Natürlich sind nicht alle Freunde so passiv. Und manche schaffen es, selbst erbitterte Auseinandersetzungen zu überstehen. Langjährige Freundschaften wie die von Konchar und Caroline sind hier von Vorteil. Eine starke Grundlage gegenseitigen Vertrauens erleichtert es Freunden, offen miteinander zu sprechen – und es braucht Zeit, um Vertrauen aufzubauen. Fehr erklärt dies mit etwas, das sie die „Idiosynkrasie-Credits“ nennt. Zu Beginn jeder Beziehung neigen Menschen dazu, sich an gesellschaftliche Normen anzupassen. „Im Grunde wollen wir zeigen, dass wir ziemlich normal sind“, sagte Fehr. „Also verhalten wir uns ziemlich routiniert.“ Aber wenn die Beziehung stärker wird, erwerben wir die Fähigkeit, von solchen Normen abzuweichen. Wenn wir bei einem Freund genügend Guthaben aufgebaut haben, fühlen wir uns vielleicht wohler, wenn wir es ausgeben, indem wir ihm sagen, dass etwas an der Art und Weise, wie sein Partner mit ihm spricht, nicht stimmt oder dass wir uns Sorgen darüber machen, wie viel er oder sie trinkt sie mit jedem schwierigen Thema zu konfrontieren.

Und wenn Sie einem Freund etwas sagen, was er nicht hören möchte, kann dies tatsächlich dazu führen, dass Ihre Beziehung zu ihm leidet, aber es ist möglich, dass Ihr Freund Ihre Ehrlichkeit auf der ganzen Linie zu schätzen weiß. Nach ungefähr sechs Monaten des Schweigens nach ihrer Reise nach New York erhielt Konchar einen Anruf von Caroline. Sie hatte mit ihrem Freund Schluss gemacht und zugegeben, dass Konchar recht gehabt hatte, obwohl sie damals noch nicht bereit war, es zu hören. Als ich fragte, wie sich der Vorfall langfristig auf ihre Beziehung ausgewirkt habe, sagte Konchar, dass der Konflikt seltsam gut für sie gewesen sei; es trieb zunächst einen Keil zwischen sie, vertiefte und festigte aber schließlich ihre Bindung. Hier ist etwas Paradoxes im Spiel: Schwierige Ehrlichkeit ist ein Privileg sehr enger Freundschaften, aber sie gehört auch dazu, was zwei Freunde einander näher bringt.

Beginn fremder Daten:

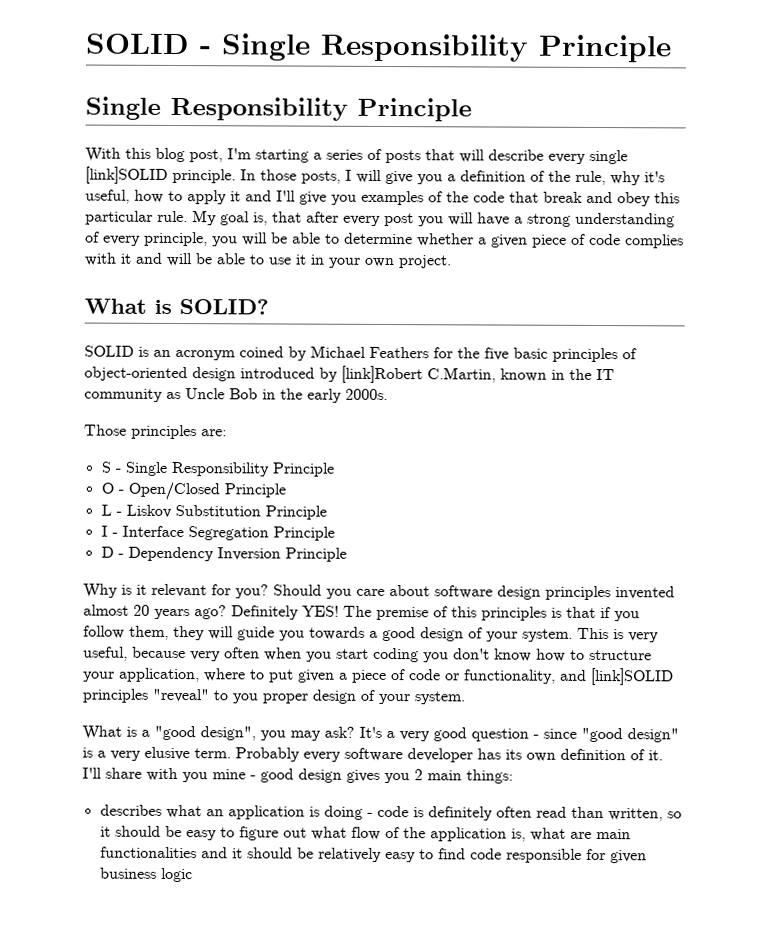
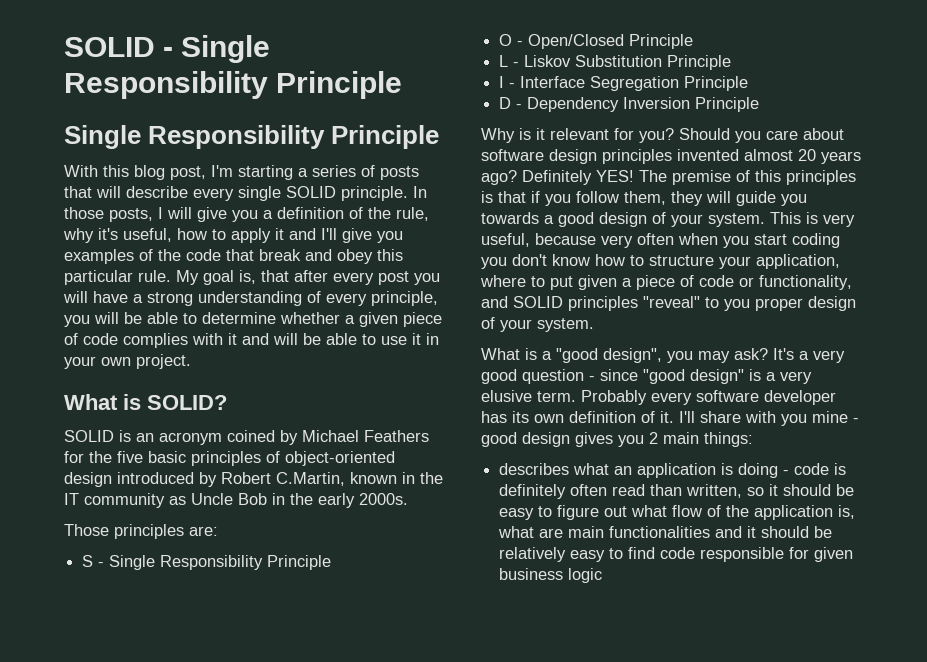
- With this blog post, I'm starting a series of posts that will describe every single [link]SOLID principle.
+ With this blog post, I'm starting a series of posts that will describe every single SOLID principle.
- SOLID is an acronym coined by Michael Feathers for the five basic principles of object-oriented design introduced by [link]Robert C.Martin, known in the IT community as Uncle Bob in the early 2000s.
+ SOLID is an acronym coined by Michael Feathers for the five basic principles of object-oriented design introduced by Robert C.Martin, known in the IT community as Uncle Bob in the early 2000s.
- This is very useful, because very often when you start coding you don't know how to structure your application, where to put given a piece of code or functionality, and [link]SOLID principles "reveal" to you proper design of your system.
+ This is very useful, because very often when you start coding you don't know how to structure your application, where to put given a piece of code or functionality, and SOLID principles "reveal" to you proper design of your system.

Aus praktischer Sicht ist es schwer, für eine unerschütterliche Ehrlichkeit zu plädieren, wie es laut MacIntyre gute Freunde tun sollten. Nietzsche hatte in gewisser Weise recht, als er sagte, dass das Zurückhalten unserer wahren Gedanken von unseren Freunden helfen kann, unsere Beziehungen zu ihnen zu bewahren. Denn Freundschaft kennt keine Garantien. Es ist ein Geschenk; nichts wird geschuldet, genau, nur angeboten. Ehrlichkeit oder irgendetwas anderes einem Freund gegenüber auszusprechen bedeutet, das Risiko einzugehen, dass er zurückgewiesen wird. Aber wenn es um Freundschaft der engsten Sorte geht, müssen Sie dieses Risiko eingehen.